Best draw is still often relative to the rider’s skills. I’ve seen “best draws” place last because of poor riding.
[QUOTE=pattnic;7827131]Do not say a single bad word about the horse you draw at the show - it is the most distasteful thing you can do. I’m not going to so far as to say that you need to say something nice about every horse, but you do absolutely need to say, “Thank you,” when you return the horse. Even if the horse is not perfect, you got to ride/show that day because someone decided to share their horse with you.
In this same vein, don’t comment negatively on the horse’s turnout and don’t comment at all on the horse’s tack or equipment; the person responsible for the choices in tack and equipment know that horse better than you.[/QUOTE]

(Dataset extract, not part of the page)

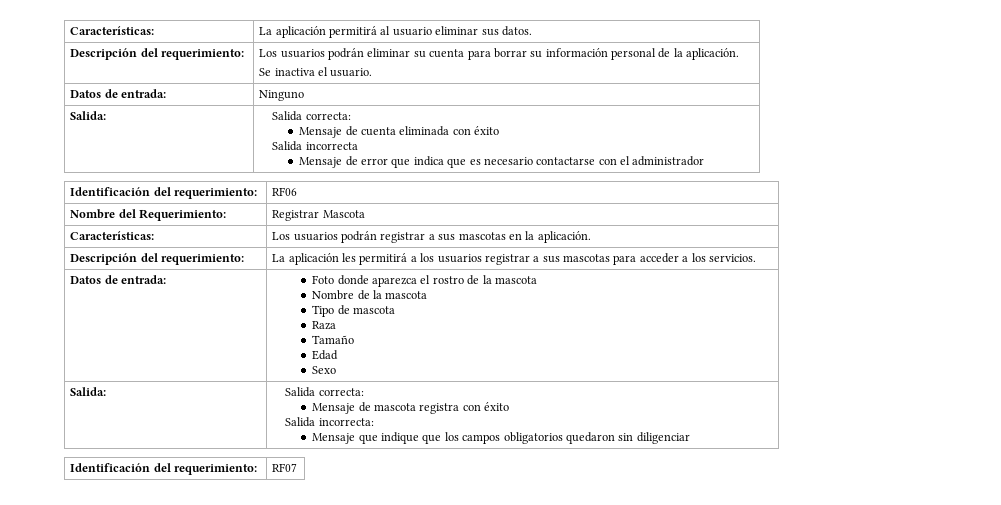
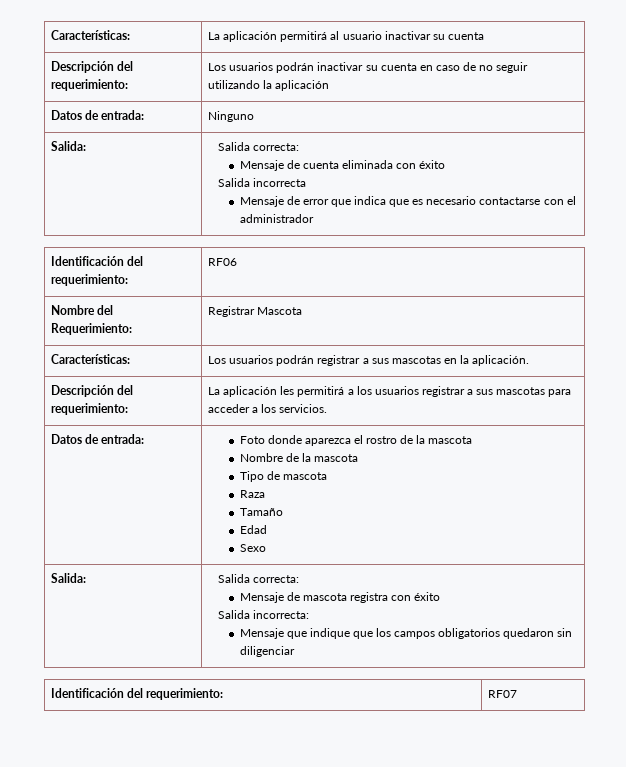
- Características: | La aplicación permitirá al usuario eliminar sus datos.
+ Características: | La aplicación permitirá al usuario inactivar su cuenta
- Descripción del requerimiento: | Los usuarios podrán eliminar su cuenta para borrar su información personal de la aplicación.
- Se inactiva el usuario.
+ Descripción del requerimiento: | Los usuarios podrán inactivar su cuenta en caso de no seguir utilizando la aplicación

All of Pattnic’s post is good advice, but as a former IHSA rider, as well as an IEA big sister who also works the ingate, serves as secretary, and preps horses for IEA shows, I want to reiterate this. My horse shows up in the draw at some IEA shows, including Zones and Regionals, and as an uncomplicated, friendly, forgiving seeing eye dog of an ex-Maclay horse, he is a darn good draw. I pick and choose where he goes based on the kids I’ve seen all year, and how sportsmanlike they’ve been. If I don’t think the kids in his division deserve to pull him, he doesn’t go.
Thank the horse, the handler, the home team’s coach, and the horse’s owner, if you know who it is, even if the horse stops and throws you head first into the arena wall. People don’t loan their nice horses to IEA teams who are not grateful to sit on them.
Other than that:
Listen to what the handler tells you, especially if the handler says “I’m his owner.” The owner wants you to give the horse a good ride.

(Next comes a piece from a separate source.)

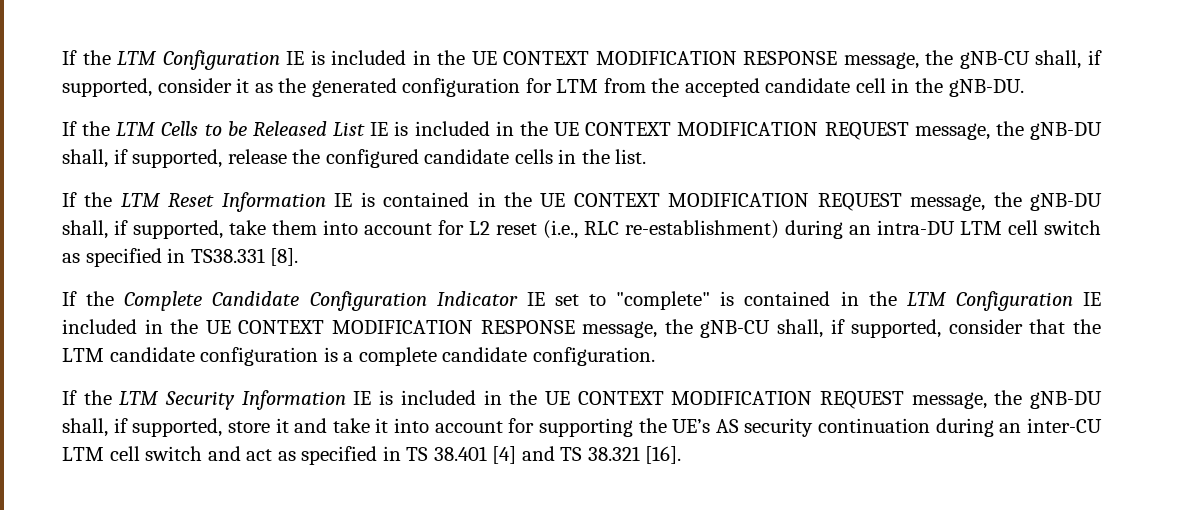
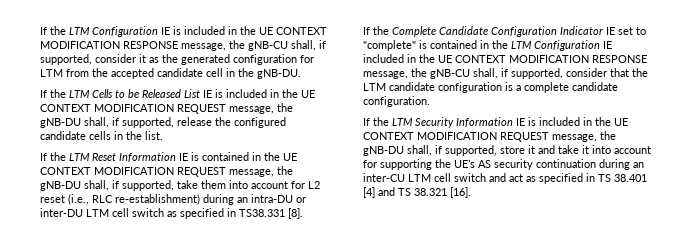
- If the LTM Reset Information IE is contained in the UE CONTEXT MODIFICATION REQUEST message, the gNB-DU shall, if supported, take them into account for L2 reset (i.e., RLC re-establishment) during an intra-DU LTM cell switch as specified in TS38.331 [8].
+ If the LTM Reset Information IE is contained in the UE CONTEXT MODIFICATION REQUEST message, the gNB-DU shall, if supported, take them into account for L2 reset (i.e., RLC re-establishment) during an intra-DU or inter-DU LTM cell switch as specified in TS38.331 [8].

Pick up the correct diagonal- that is the one thing about the entire horse show you can control, other than bringing your clothes and showing up on time.
Not every horse you ride will be nice. Not every horse you ride will be pleasant. Not every horse you ride will have a lead change. Heck, some of them won’t even have a left and right lead. Do your best, laugh it off if you discover you’re actually riding a racking horse who only has balance one way of the ring, and thank the handler afterward.
Pay attention during schooling. You will probably learn something.
On the flat, use good ring workmanship. If you are doing something well, stay by yourself, go on the quarter line, get noticed. If you are trying to sit the trot on a broken pogo stick, hide.
Bring lots of warm clothes. Bring hot chocolate. Bring your sense of humor.
Have fun! IEA wasn’t a big thing when I was a junior, but it got big in our area in time for my sister to have a wonderful time her junior and senior years of high school and she had excellent preparation for IHSA.